978-1-5386-2497-5/18/$31.00 ©2018 IEEE
Deep Learning based Machine Vision: first steps
towards a hand gesture recognition set up
for Collaborative Robots
Cristina Nuzzi, Simone Pasinetti, Matteo Lancini, Franco Docchio, Giovanna Sansoni
Department of Mechanical and Industrial Engineering
University of Brescia, Via Branze 38, Brescia, Italy
c.nuzzi@unibs.it
Abstract—In this paper, we present a smart hand gesture
recognition experimental set up for collaborative robots using
a Faster R-CNN object detector to find the accurate position of
the hands in the RGB images taken from a Kinect v2 camera.
We used MATLAB to code the detector and a purposely designed
function for the prediction phase, necessary for detecting static
gestures in the way we have defined them.
We performed a number of experiments with different datasets
to evaluate the performances of the model in different situations:
a basic hand gestures dataset with four gestures performed by
the combination of both hands, a dataset where the actors wear
skin-like color clothes while performing the gestures, a dataset
where the actors wear light-blue gloves and a dataset similar to
the first one but with the camera placed close to the operator.

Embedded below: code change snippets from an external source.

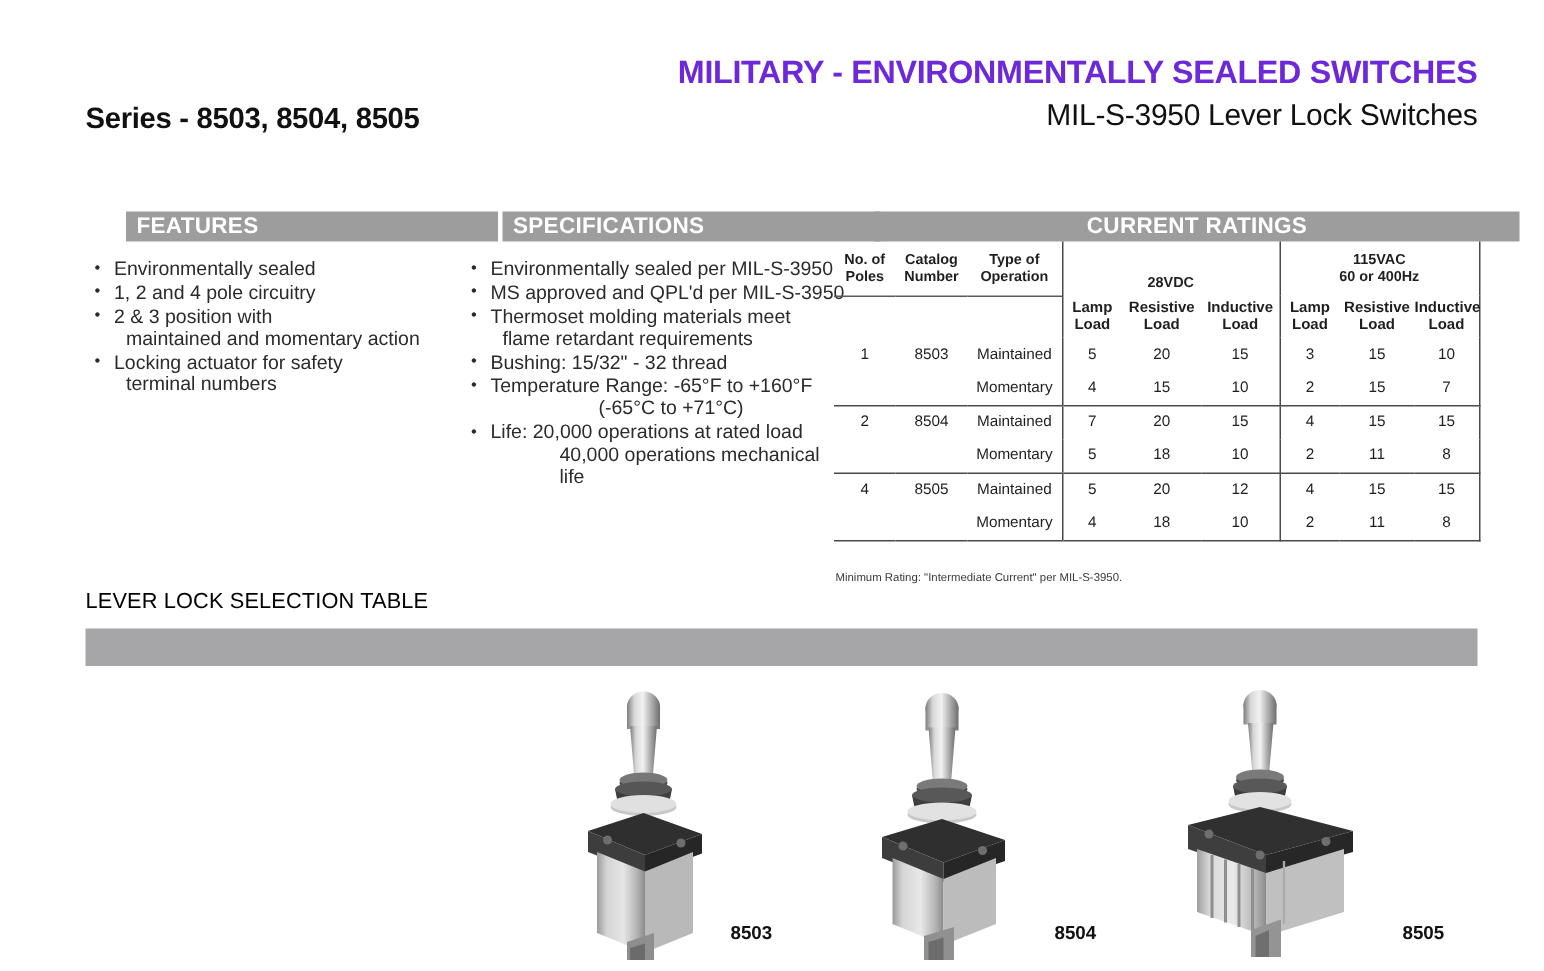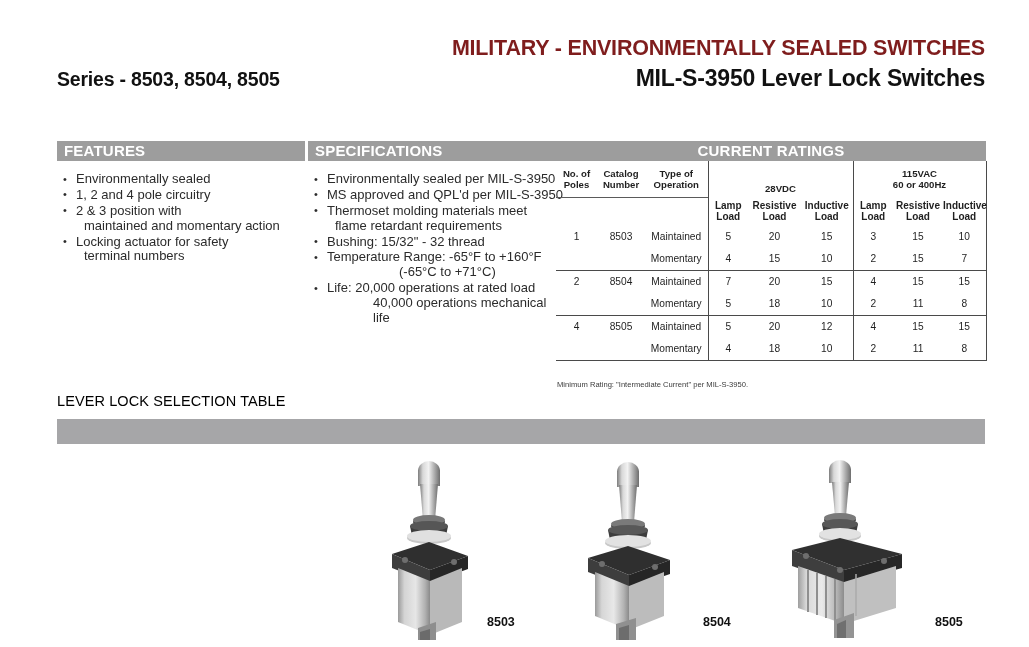--- a/index.html
+++ b/index.html
@@ -33,7 +33,7 @@
     font-size: 21.5px;
     font-weight: bold;
     letter-spacing: -0.2px;
-    color: #7f1d1d;
+    color: #6d28d9;
     line-height: 1.15;
     white-space: nowrap;
   }

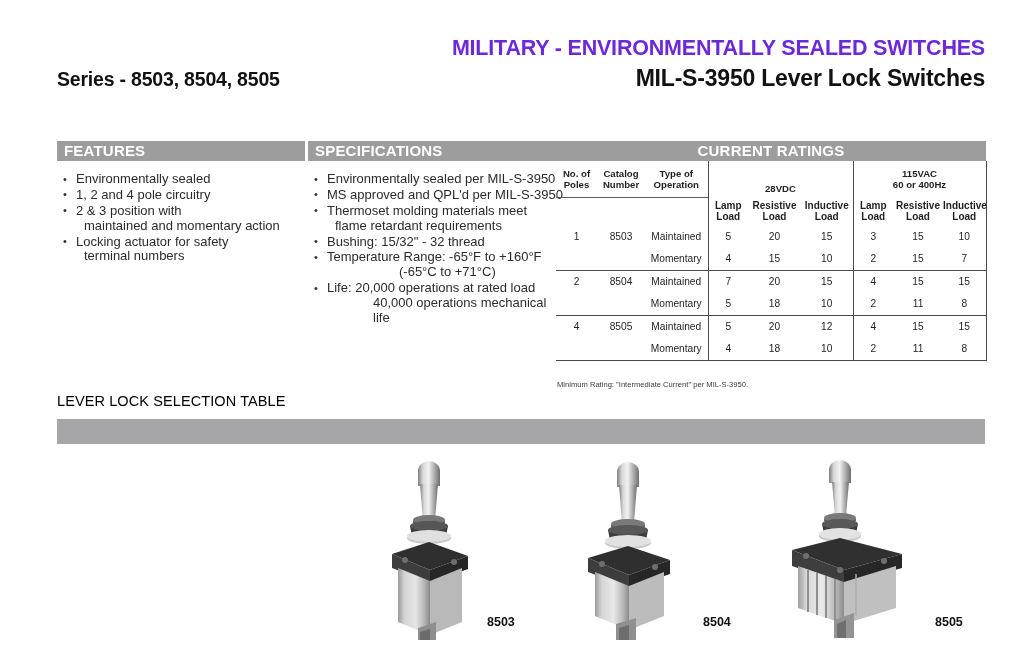--- a/index.html
+++ b/index.html
@@ -38,8 +38,8 @@
     white-space: nowrap;
   }
   #sub-title {
-    font-size: 23px;
-    font-weight: bold;
+    font-size: 20px;
+    font-weight: normal;
     letter-spacing: -0.2px;
     color: #111;
     line-height: 1.2;

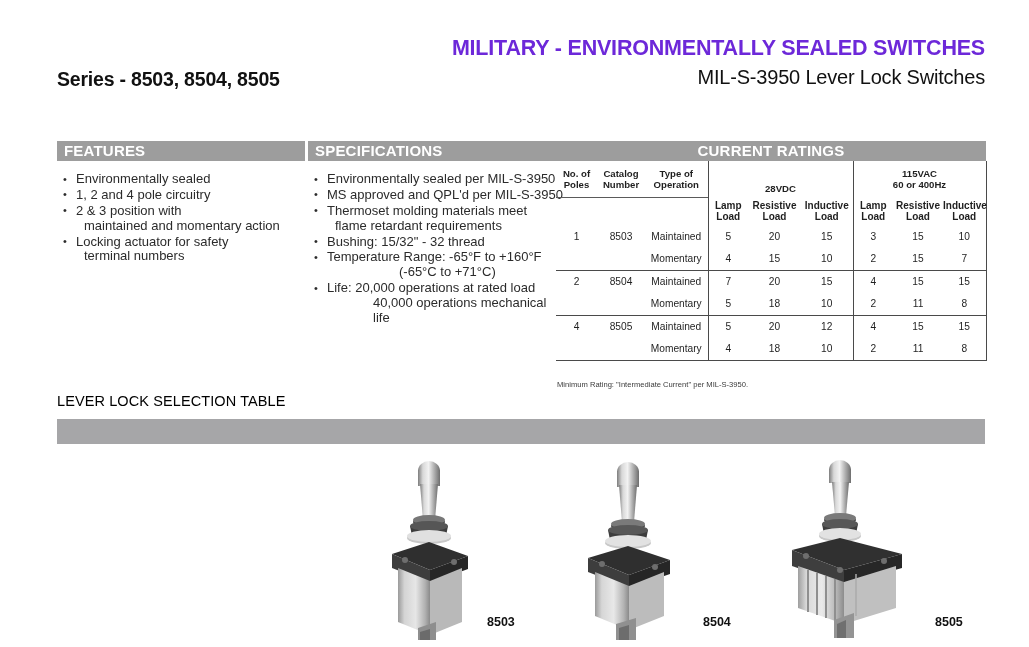--- a/index.html
+++ b/index.html
@@ -71,6 +71,7 @@
     box-sizing: border-box;
     overflow: hidden;
     white-space: nowrap;
+    margin-left: 27px;
   }
   #features-bar { left: 57px; top: 141px; width: 248px; }
   #specs-bar    { left: 308px; top: 141px; width: 252px; }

The same tests have been conducted in a situation where also
the face of the operator was detected by the algorithm, in order
to improve the prediction accuracy.
Our experiments show that the best model accuracy and F1-Score
are achieved by the complete model without the face detection.
We tested the model in real-time, achieving good performances
that can lead to real-time human-robot interaction, being the
inference time around 0.2 seconds.
Index Terms—collaborative robots, machine vision, deep learn-
ing, hand gesture recognition, Faster R-CNN, MATLAB
I. I NTRODUCTION
Robotic systems are nowadays a fundamental part of
the industrial world. Numerous types of these systems are
available on the market, and often new innovative prototypes
are designed depending on the required task.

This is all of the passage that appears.